Sometimes the Golem will help determine and fix issues. Sometimes the Golem will teach you to make a better golem. Once in a while, your tools wont be sufficient: you can either stumble around or get more information by adding more probes.
How and when to improve your Golem
Need a bigger database?
Once, Alexander’s monitoring showed “0 users connected”. The first solution was the best: the probe was broken. Another time, the monitor told his “database is full”. Well, no need to look deep into that one, the database was indeed full and he needed a bigger database.
The silent killer
A typical case where more probes may be needed is the “silent killer”: sql stopped running, you need to restart it. It’s pretty easy to fix, but it could happen again since you didn’t figure out the cause. Is it a memory leak? Is it Ownkiller that killed a random process to keep your machine from crashing?
Sometimes, your probes aren’t good enough to spot the problems. In Alexander’s experience, one time, the community reported players were being disconnected every 5 seconds. The monitors wouldn’t notice it because they did not have enough data to spot mySql was near its limit but not cyclic enough to be spotted. He needed to update the Golem.
Working with marketing
Other times, the issue is foreign to your golem, but someone else’s might gather the data that allows to make sense of the issues, like the analytical department’s golem. For example, if since update x, transactions are down by 25% : the dashboard tells nothing, transactions are lower indeed but logs are ok, it’s usually a good idea to go sit next to analytics and check their graphs.
Depending upon the platform (android, not apple), golems can show differences that need to be interpreted properly. In android, a transaction per countries view showed france and germany are down, but not in UK. So if there’s no problem with europe servers… it was euros! The EUR character wasn’t displayed properly and crashed the game, despite no community complaints.
So what to put in your golem, and when to stop?
Basic information to look at are simulations of user journeys, like logging in, Disk space, hardware, load of machines, network, os and disk stats… Then come application level statistics (devs usually provide measurements for ops). However…

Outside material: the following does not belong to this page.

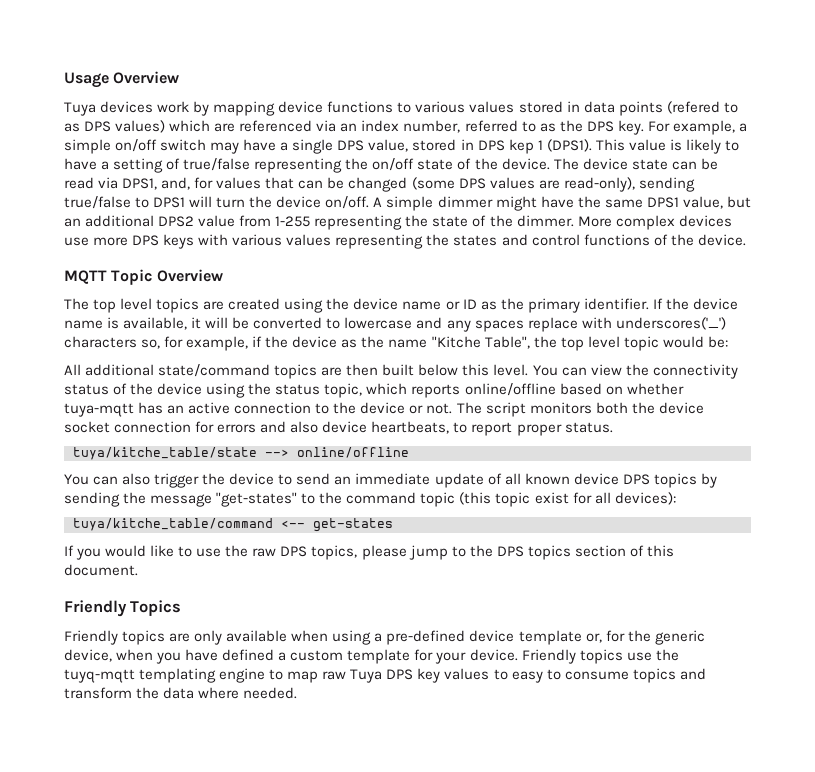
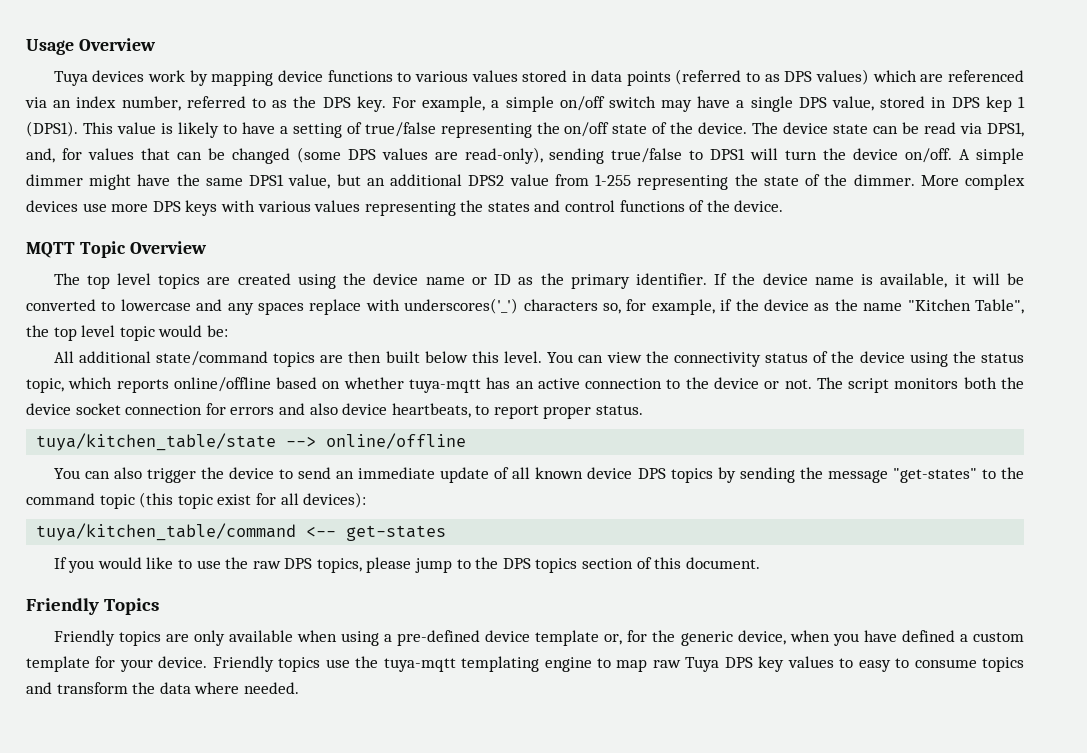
[666,101,720,114] (refered -> [675,69,742,85] (referred
[431,336,481,348] "Kitche -> [907,299,971,311] "Kitchen
[73,447,257,460] tuya/kitche_table/state -> [36,433,277,451] tuya/kitchen_table/state
[73,518,273,531] tuya/kitche_table/command -> [36,523,297,541] tuya/kitchen_table/command
[64,669,135,683] tuyq-mqtt -> [383,658,456,672] tuya-mqtt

If you monitor too much data, you won’t be able to use it! Probes have a maintenance cost. Log entries require storage space and efficient search. The number of logs increase the complexity of information to display.
Build something, add what info you used to fix what broke recently. Setting up a golem is an iterative process, things get better with time.
Of course, the same goes for game analytics and studying the player behavior : start with a couple of things to track, and increase the complexity progressively as you find interesting insights to refine them, without wasting ressources on measures that won’t really tell you anything.